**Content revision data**
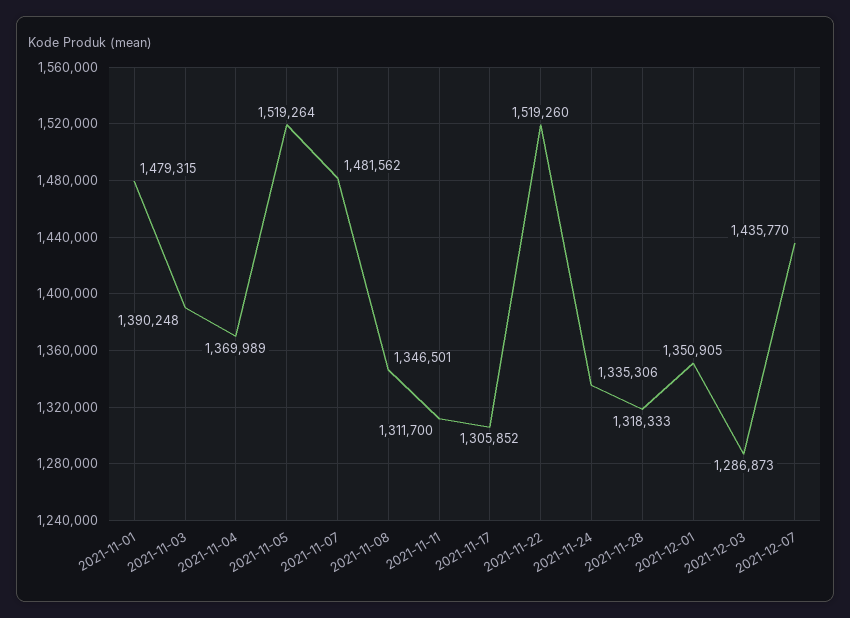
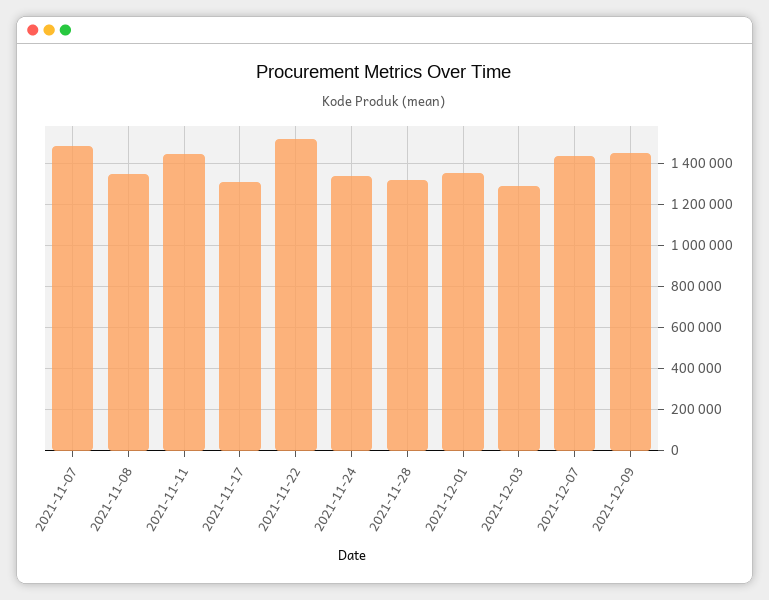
2021-11-01: 1479315 -> none
2021-11-03: 1390248 -> none
2021-11-04: 1369989 -> none
2021-11-05: 1519264 -> none
2021-11-11: 1311700 -> 1450000
2021-12-09: none -> 1450000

**Task objective**
Please return the records as they stand, word for word, with no pictures.

**Solution to the exercise**
2021-11-01: 1479315 -> none
2021-11-03: 1390248 -> none
2021-11-04: 1369989 -> none
2021-11-05: 1519264 -> none
2021-11-11: 1311700 -> 1450000
2021-12-09: none -> 1450000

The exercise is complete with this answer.